Als systemrelevante Bank müsse Postfinance erhöhte Anforderungen an die Eigenmittelausstattung erfüllen, schreibt der Bundesrat. Aufgrund ihrer verminderten Ertragskraft könnten die Post und Postfinance die von der Finanzmarktaufsicht geforderten Eigenmittel nicht voll und zeitgerecht aus eigener Kraft bereitstellen.
Aufstand der Linken
Die SP hält angesichts des Tiefzinsumfelds nichts von einer Privatisierung der Postfinance. Vielmehr müsse die Bank als Garantin des Zahlungsverkehrs neu aufgestellt werden. Als Klimabank soll sie der sozial gerechten Energiewende und dem Gemeinwohl dienen.
Keineswegs sollte die Postfinance nach dem Wettbewerb-um-jeden-Preis-Prinzip des Bundesrats umgebaut werden, verlangt die SP am Mittwoch in einem Communiqué. Für einen starken Service public sollte sie weiterhin eine 100-Prozent-Tochter der Post bleiben. Einen neuen gewinnmaximierten Bankriesen brauche die Schweiz nicht.
Die Schweiz und Europa bräuchten staatseigene Banken für die Finanzierung des Klimaschutzes. Die Energiewende biete genügend Investitions- und Kreditmöglichkeiten. Die SP kritisiert weiter, dass der Bundesrat keine Alternativen zur Privatisierung vorlegt.
Der Bund könnte ohne weiteres ausreichend Geld für die Eingenmittelanforderungen einer systemrelevanten Bank liefern. Gerade in der Coronakrise habe sich die Postfinance mit tausenden vergebenen Bürgschaftskrediten als äusserst effizient erwiesen.

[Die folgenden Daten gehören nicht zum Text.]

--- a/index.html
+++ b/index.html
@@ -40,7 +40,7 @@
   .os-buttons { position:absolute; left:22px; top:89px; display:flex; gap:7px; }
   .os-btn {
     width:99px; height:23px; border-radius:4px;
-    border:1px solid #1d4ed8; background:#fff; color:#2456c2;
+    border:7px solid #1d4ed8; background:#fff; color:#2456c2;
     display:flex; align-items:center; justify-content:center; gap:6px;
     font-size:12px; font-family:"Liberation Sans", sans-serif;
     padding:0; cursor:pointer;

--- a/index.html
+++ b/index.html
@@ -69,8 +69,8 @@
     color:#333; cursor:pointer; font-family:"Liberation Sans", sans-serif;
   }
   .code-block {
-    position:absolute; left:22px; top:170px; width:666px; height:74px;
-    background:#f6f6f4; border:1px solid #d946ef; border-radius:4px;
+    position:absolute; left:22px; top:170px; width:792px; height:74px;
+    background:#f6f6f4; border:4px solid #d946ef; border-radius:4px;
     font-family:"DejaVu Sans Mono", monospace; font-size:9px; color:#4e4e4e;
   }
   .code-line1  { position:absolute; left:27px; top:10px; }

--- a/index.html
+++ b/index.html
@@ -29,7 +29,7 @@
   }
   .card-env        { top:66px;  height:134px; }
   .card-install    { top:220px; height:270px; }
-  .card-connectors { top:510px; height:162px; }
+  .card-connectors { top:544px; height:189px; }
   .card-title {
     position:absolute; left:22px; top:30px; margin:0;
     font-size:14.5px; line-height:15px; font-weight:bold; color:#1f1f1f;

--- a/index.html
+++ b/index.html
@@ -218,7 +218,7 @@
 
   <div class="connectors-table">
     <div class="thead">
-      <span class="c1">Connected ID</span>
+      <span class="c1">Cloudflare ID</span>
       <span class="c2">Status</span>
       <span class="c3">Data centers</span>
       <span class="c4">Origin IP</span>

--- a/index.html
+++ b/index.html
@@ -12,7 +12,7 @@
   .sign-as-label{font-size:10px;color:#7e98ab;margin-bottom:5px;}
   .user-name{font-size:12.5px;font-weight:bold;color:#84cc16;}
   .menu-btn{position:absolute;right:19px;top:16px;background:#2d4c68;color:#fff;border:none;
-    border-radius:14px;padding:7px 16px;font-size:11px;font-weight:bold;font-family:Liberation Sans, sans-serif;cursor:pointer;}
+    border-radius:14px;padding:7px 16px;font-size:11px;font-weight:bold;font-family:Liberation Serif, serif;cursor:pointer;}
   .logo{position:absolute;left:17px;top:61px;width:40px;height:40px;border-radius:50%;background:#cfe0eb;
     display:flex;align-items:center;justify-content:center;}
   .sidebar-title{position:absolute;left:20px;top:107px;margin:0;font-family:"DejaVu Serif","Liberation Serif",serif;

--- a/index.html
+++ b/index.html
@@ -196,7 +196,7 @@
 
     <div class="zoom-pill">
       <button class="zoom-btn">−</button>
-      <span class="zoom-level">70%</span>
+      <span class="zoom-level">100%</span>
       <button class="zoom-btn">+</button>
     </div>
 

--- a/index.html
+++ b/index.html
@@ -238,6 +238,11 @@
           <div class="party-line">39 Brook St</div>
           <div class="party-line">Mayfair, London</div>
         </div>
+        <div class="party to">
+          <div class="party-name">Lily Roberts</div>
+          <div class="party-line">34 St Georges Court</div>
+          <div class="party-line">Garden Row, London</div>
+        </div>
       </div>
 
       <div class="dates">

Prompt reagiert hat auch der Schweizerische Gewerkschaftsbund. In einer Medienmitteilung heisst es: «Die heute vom Bundesrat präsentierte Vollprivatisierung der Postfinance ist inakzeptabel. Dieser Entscheid unterminiert nicht nur den Grundversorgungsauftrag im Zahlungsverkehr, sondern er ist ein Frontalangriff auf den Service public im Allgemeinen. Die Gewerkschaften werden diese Vorlage vehement bekämpfen.»
FDP: Privatisierung einziger und richtiger Weg
Nach Ansicht der FDP ist die Postfinance-Privatisierung der einzige und darum richtige Weg für einen fairen Wettbewerb im Kredit- und Hypothekarmarkt. Dies erklärte Marco Wölfli, Verantwortlicher interne Kommunikation bei der Partei, am Mittwoch auf Anfrage.
Der FDP-Sprecher verwies auf die Vernehmlassungsantwort seiner Partei vom letzten September: Der Aufhebung des Kredit- und Hypothekarverbots für die Postfinance könne die FDP nur in Verbindung mit einer vollständigen und konsequenten Privatisierung zustimmen.
Es gebe kein Marktversagen im Bereich des Hypothekar- oder Kreditmarktes, welches ein staatliches Handeln erfordern würde. In einem funktionierenden Markt sei es daher nicht angezeigt, eine vollwertige, staatlich beherrschte «Postbank» in den Wettbewerb mit der Privatwirtschaft zu stellen.
Momentan könnten Privatisierungsschritte aber leider nicht vollzogen werden, weil der optimale Zeitpunkt verpasst worden sei, zu dem die Postfinance noch einen guten Preis auf dem Markt erlangt hätte. Die Aufhebung des Kredit-und Hypothekarverbots könnte den Wert der Postfinance nach Ansicht der FDP wieder attraktiver machen.
Wer sind die Gewinner, wer die Verlierer?
Sollte der Bundesrat mit dem Vorhaben beim Parlament durchkommen, so dürften sich zuallererst die Konsumenten freuen. Denn mit Postfinance tritt ein neuer, sehr potenter Teilnehmer in den Hypothekenmarkt, der bereits heiss umkämpft ist. Zuletzt sind Versicherer und Pensionskassen hier aktiv geworden. Dies mit der Folge, dass die Zinsen für Hypotheken unter Druck sind. Der Einstieg von Postfinance dürfte den Preiskampf verstärken.
Verlierer sind die Kantonalbanken und die Raiffeisen-Gruppe, letztgenannte ist im Hypothekargeschäft mit einem Anteil von rund 18 Prozent Marktführer. Hypotheken sind das wichtigste Produkt der Raiffeisen, daher dürfte der Widerstand der Bankengruppe gegen den Einstieg der Postfinance in ihr Kerngeschäft massiv werden.
Auch die Kantonalbanken dürften sich nicht über die neue Konkurrenz aus Bern freuen. Die Banken im Besitz der Kantone dürften ihrerseits ihre politischen Drähte glühen lassen, um die geplante Gesetzesänderung zu verhindern.